What’s going to happen to my games?

Digital media is a constantly changing thing and its environment is regularly expanding. From software to apps to games, consumption of such programming can only increase. As time and the advancement of digital systems progress, it is only natural for that environment to adapt.

For a while now Digital Rights Management (DRM) has been a big issue for gamers and finding a fair way to utilize it for gamers has stemmed from it. Many have tried CD keys, “always on” and account based digital distribution services like Steam. All methods of control have ups and downs, though the less intrusive methods seem to be the most popular.

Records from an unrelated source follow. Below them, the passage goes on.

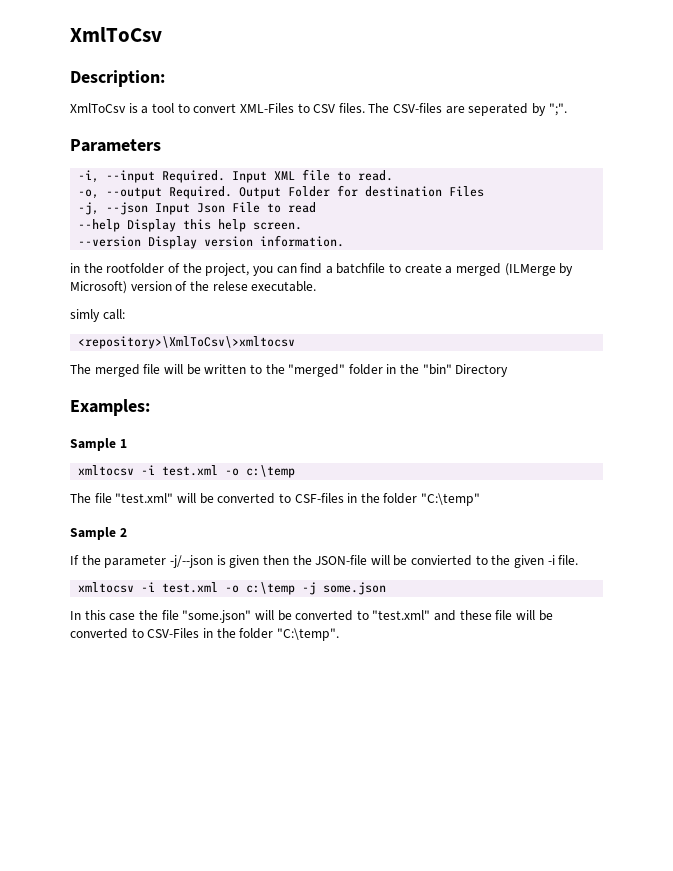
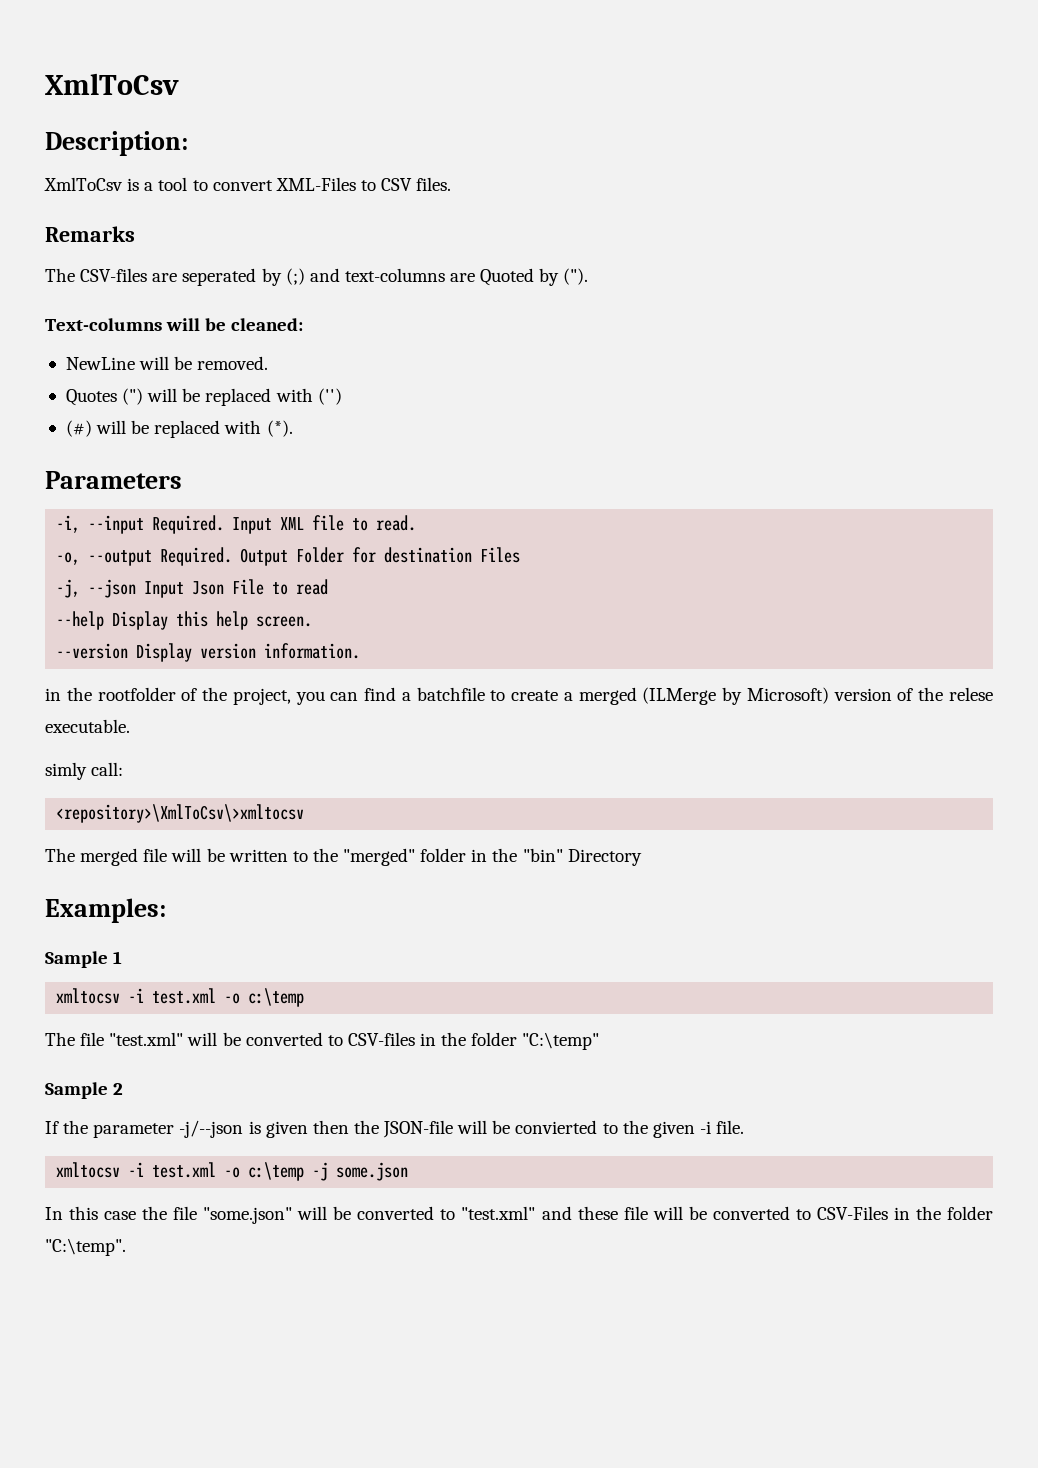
- XmlToCsv is a tool to convert XML-Files to CSV files. The CSV-files are seperated by ";".
+ XmlToCsv is a tool to convert XML-Files to CSV files.
+ Remarks
+ The CSV-files are seperated by (;) and text-columns are Quoted by (").
+ Text-columns will be cleaned:
+ NewLine will be removed.
+ Quotes (") will be replaced with ('')
+ (#) will be replaced with (*).
- The file "test.xml" will be converted to CSF-files in the folder "C:\temp"
+ The file "test.xml" will be converted to CSV-files in the folder "C:\temp"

Physical media has been a mainstay since games were on floppy disks and even when there was barely a hint of DRM. So what happens to your games when a digital service is shut down or when the digital media you’re looking for is no longer available? Here are few scenarios I can think of right off the bat.

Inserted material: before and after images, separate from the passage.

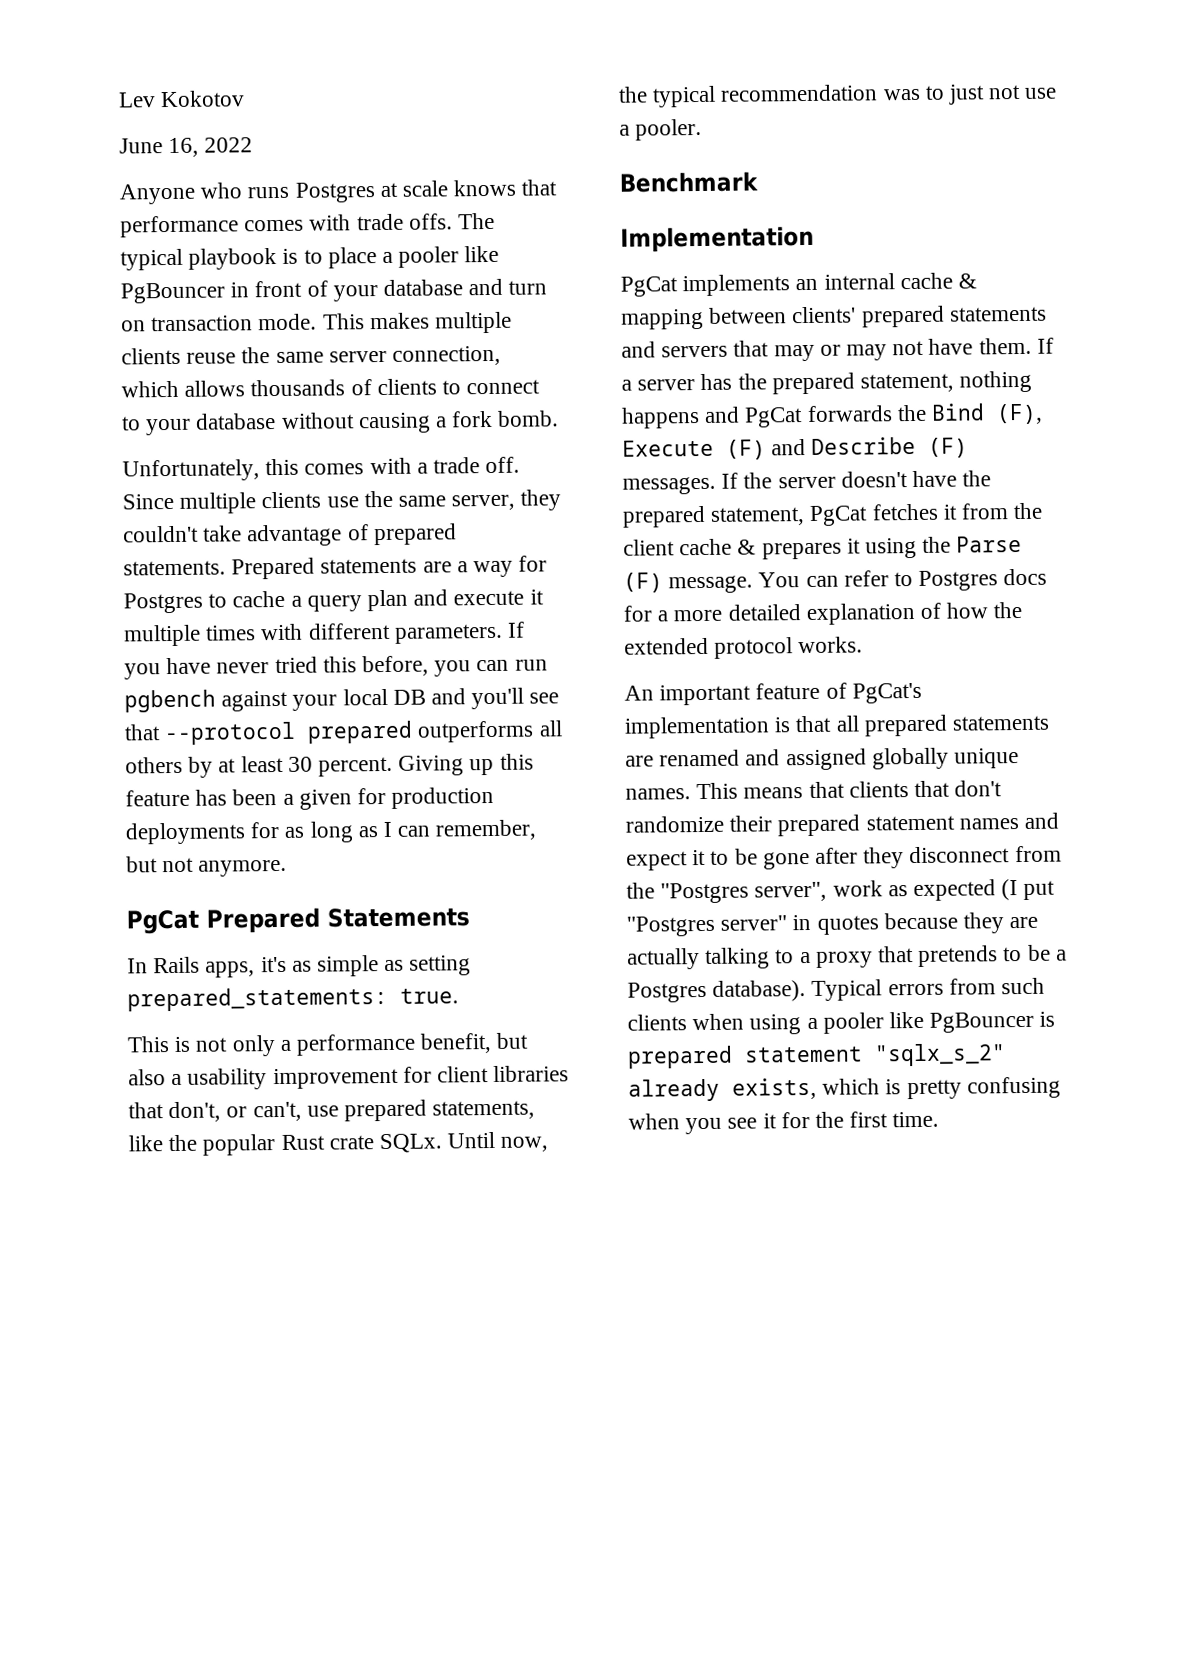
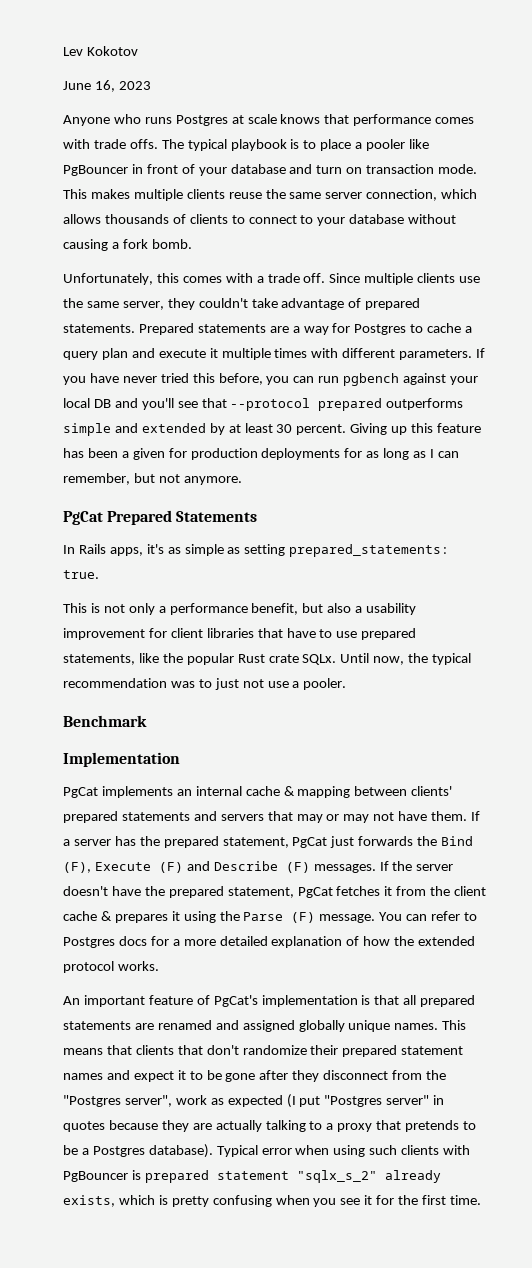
- June 16, 2022
+ June 16, 2023
- If you have never tried this before, you can run pgbench against your local DB and you'll see that --protocol prepared outperforms all others by at least 30 percent.
+ If you have never tried this before, you can run pgbench against your local DB and you'll see that --protocol prepared outperforms simple and extended by at least 30 percent.
- This is not only a performance benefit, but also a usability improvement for client libraries that don't, or can't, use prepared statements, like the popular Rust crate SQLx.
+ This is not only a performance benefit, but also a usability improvement for client libraries that have to use prepared statements, like the popular Rust crate SQLx.
- If a server has the prepared statement, nothing happens and PgCat forwards the Bind (F), Execute (F) and Describe (F) messages.
+ If a server has the prepared statement, PgCat just forwards the Bind (F), Execute (F) and Describe (F) messages.
- Typical errors from such clients when using a pooler like PgBouncer is prepared statement "sqlx_s_2" already exists, which is pretty confusing when you see it for the first time.
+ Typical error when using such clients with PgBouncer is prepared statement "sqlx_s_2" already exists, which is pretty confusing when you see it for the first time.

  1. Hopefully the service in which you downloaded the product from is DRM free so you are welcome to make a backup copy to store on another medium.
  2. The service provider has given you a way to preserve the content or an alternative to using it in the future
  3. If you’re willing to shell out some extra cash, there just might be a box copy somewhere out there …

The thought of losing a product you purchased or multiple because a digital distributor is no longer around is quite frightening and thankfully it has rarely come to that. Fearing that notion is not absurd. During this generation of gaming, consumers have poured a lot of money into buying digital goods.

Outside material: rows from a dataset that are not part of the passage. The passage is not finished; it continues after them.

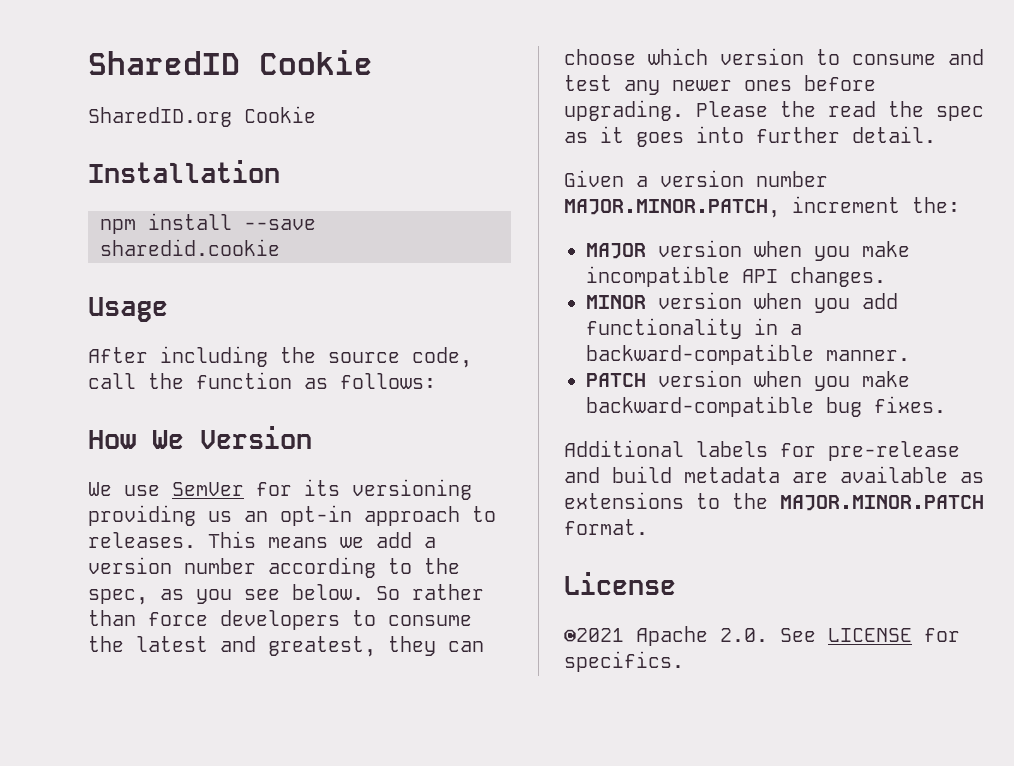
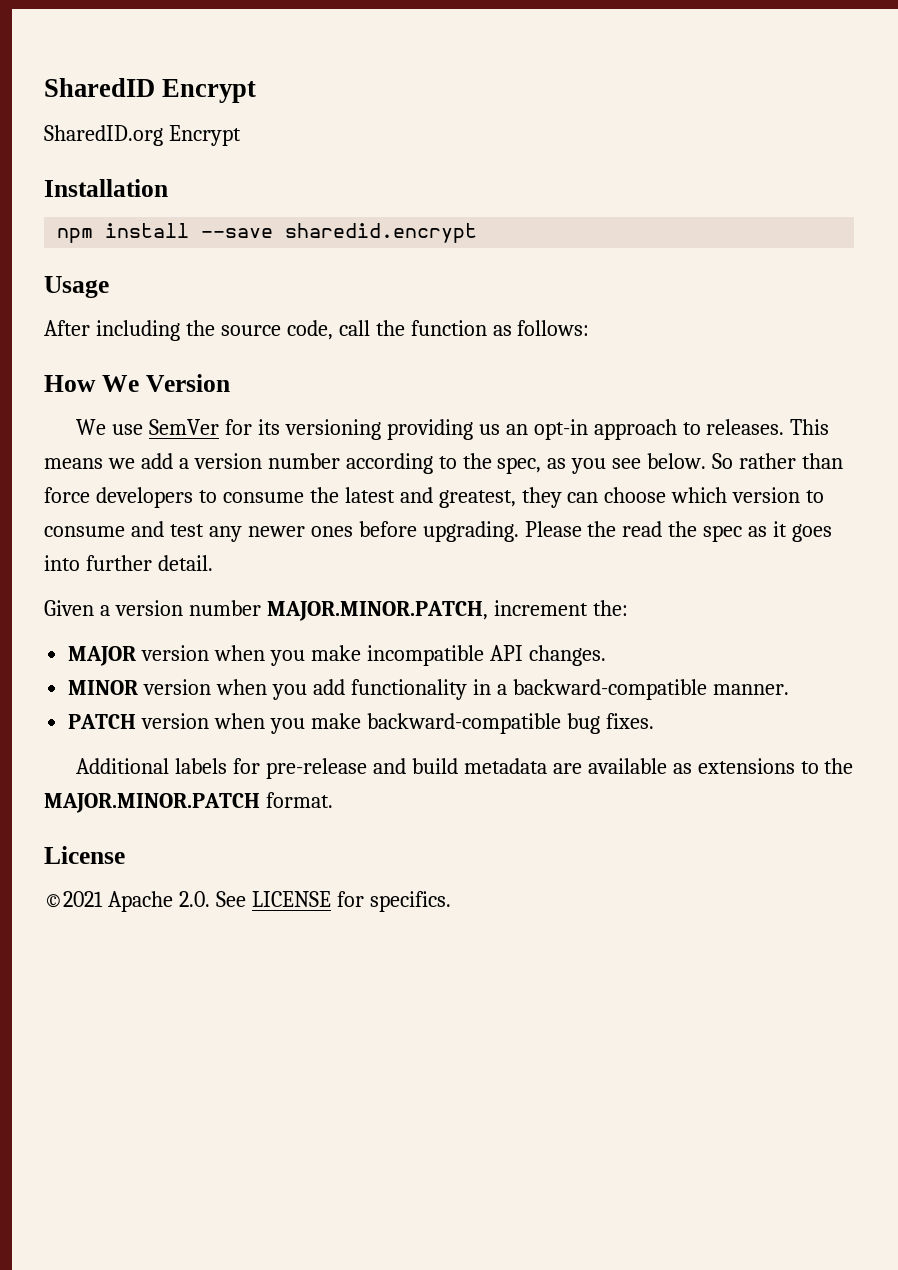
- SharedID Cookie
+ SharedID Encrypt
- SharedID.org Cookie
+ SharedID.org Encrypt
- npm install --save sharedid.cookie
+ npm install --save sharedid.encrypt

For example, Sony recently announced the next iteration of the PlayStation. As the details slowly came out about the system, gamers found out none of the games they downloaded for the PS3 would be compatible with the PS4; making the PS3 the only console you could play that game on. This is not just a backwards compatibility problem, it’s a hardware problem.

playstationlifestyle.net

System failure is a completely different worry in itself but, when and if the servers go offline for your product, that’s it. You’re out of luck. Sony might change their stance on this, eventually allowing you to play your old games with their new hardware or even Gaikai. While streaming services aren’t out of the question, they just haven’t been proven.

For this generation emulation has been wonderful as well as a relief. Being able to download old classics to your Wii or even recent favorites to your PS3 is always a great option but those purchases are still tied to an account and one cannot guarantee that they will always be playable. Besides, nothing beats the feeling of a physical product in your hands, instruction manual and box included.

The future of our data does seem uncertain and partly because the waters haven’t been charted yet. Having a fully backwards compatible future would be ideal and for the time being it doesn’t seem like we are going to get that. So for now create backups, don’t count on ports or remakes and take good care of your hardware!